[Data extracted from a collection]
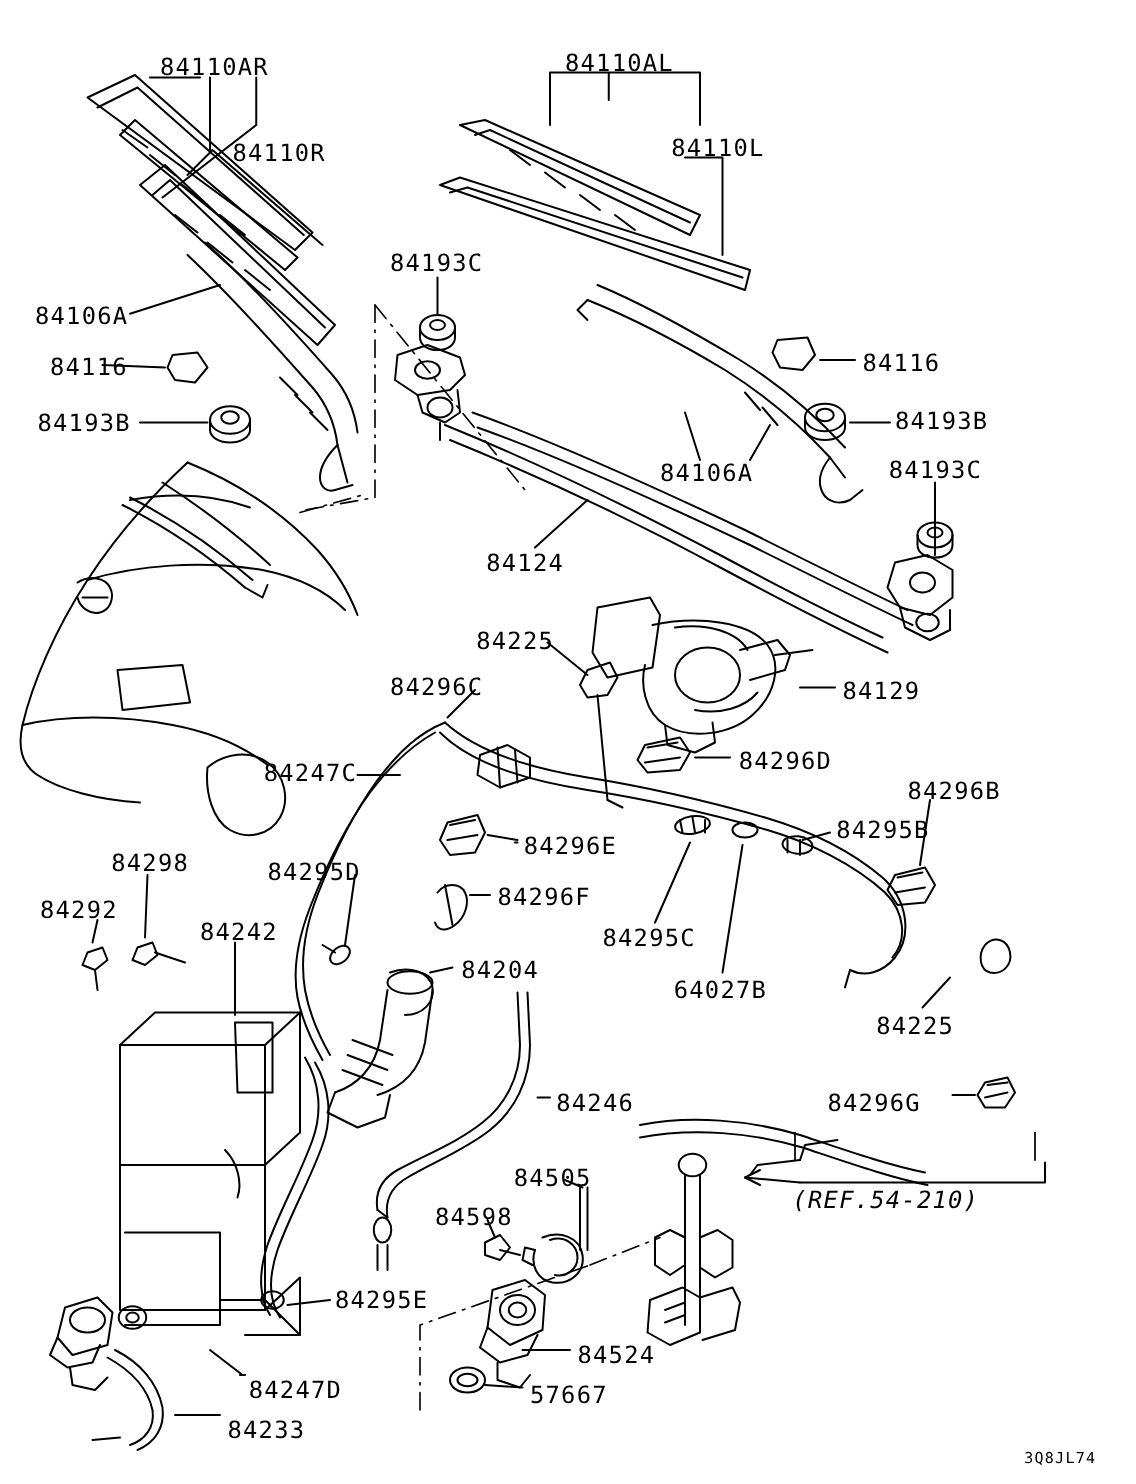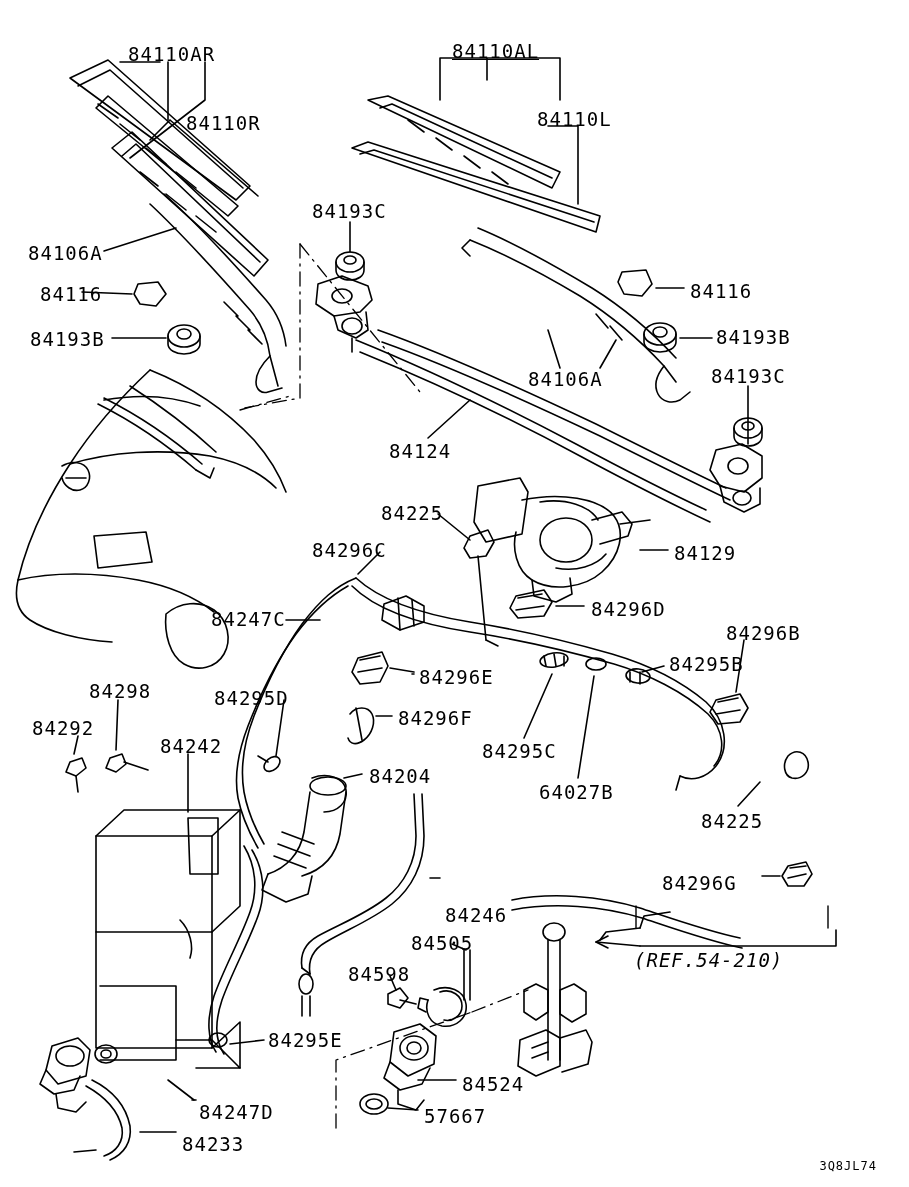"84110AL" div.label { text-decoration: underline -> none }
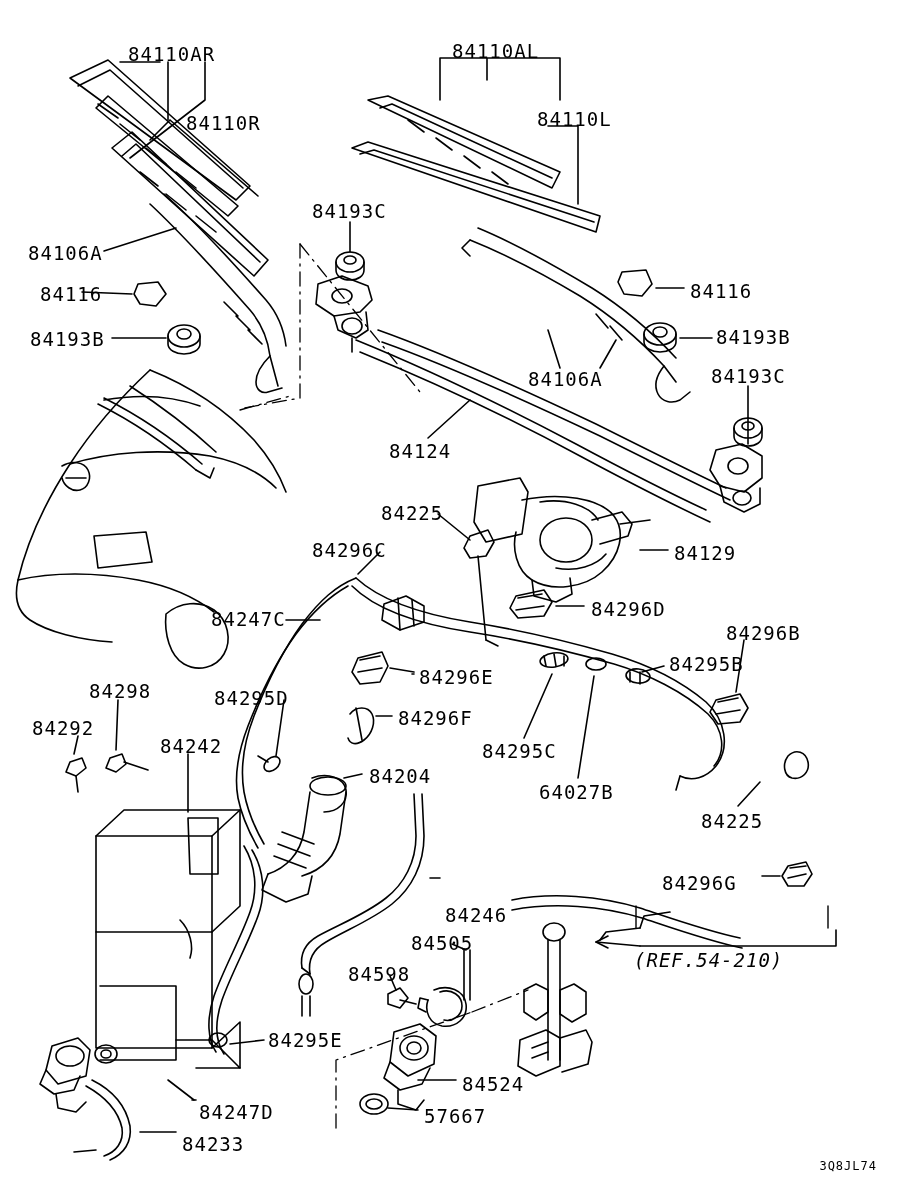"84246" div.label { margin-top: 32px -> none }
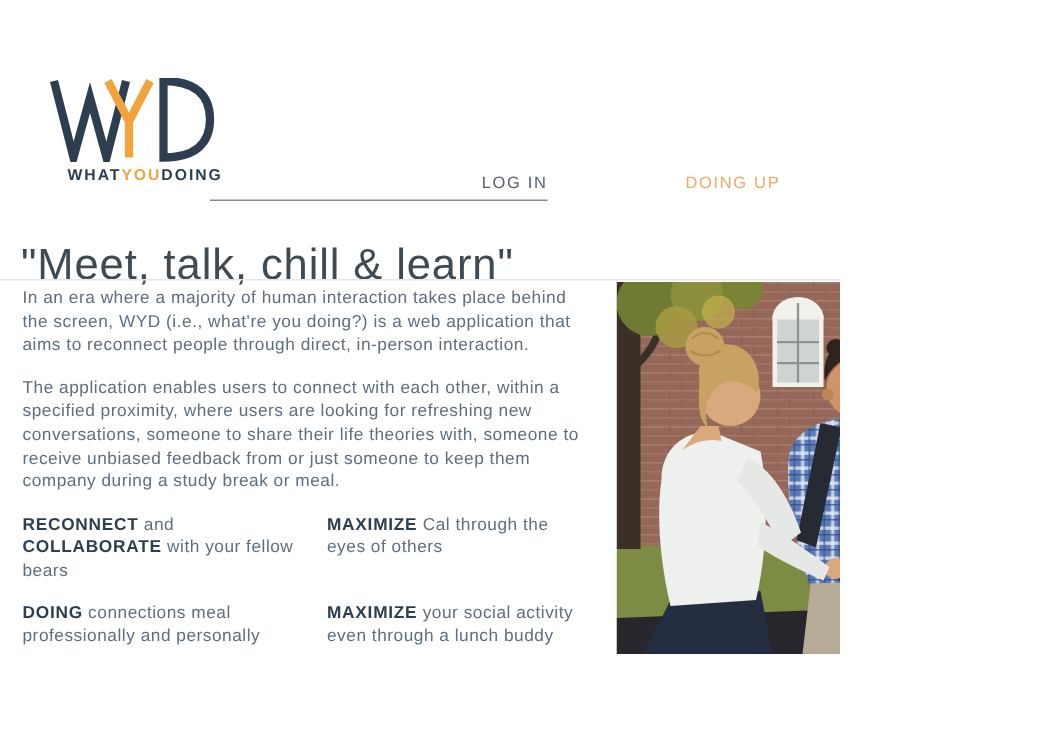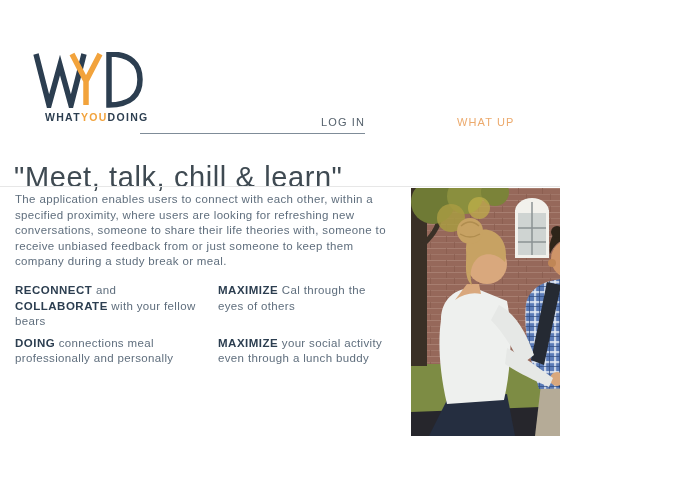"WHAT UP" div.signup { text: WHAT -> DOING }
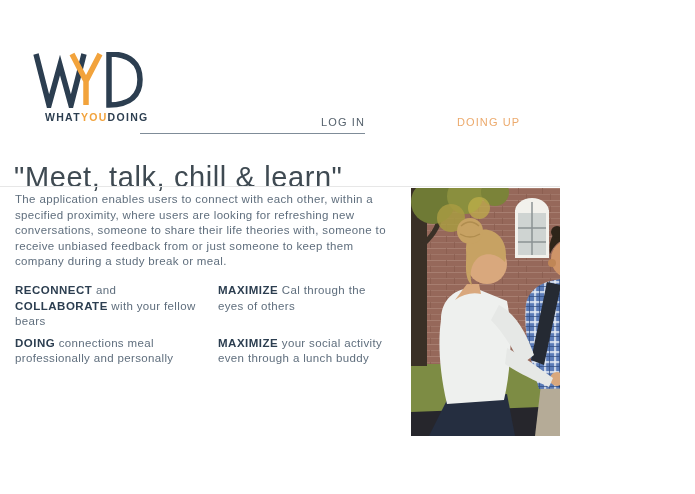"In an era where a" p { html: none -> <p>In an era where a majority of human interaction takes place behind the screen, WYD (i.e., what're you doing?) is a web application that aims to reconnect people through direct, in-person interaction.</p> }
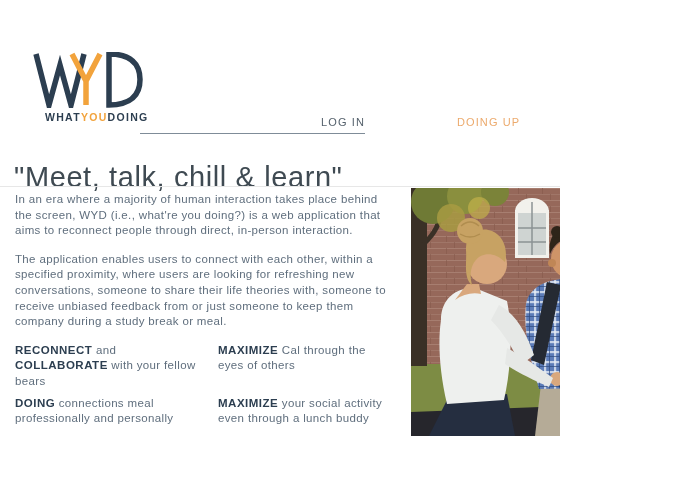"RECONNECT and COLLABORATE with your" .features { row-gap: 6px -> 12px }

__YOUR GOAL__:
Transcribe every entry exactly. Leave out the pictures.

__EXERCISE RESPONSE__:
"84110AL" div.label { text-decoration: underline -> none }
"84246" div.label { margin-top: 32px -> none }
"WHAT UP" div.signup { text: WHAT -> DOING }
"In an era where a" p { html: none -> <p>In an era where a majority of human interaction takes place behind the screen, WYD (i.e., what're you doing?) is a web application that aims to reconnect people through direct, in-person interaction.</p> }
"RECONNECT and COLLABORATE with your" .features { row-gap: 6px -> 12px }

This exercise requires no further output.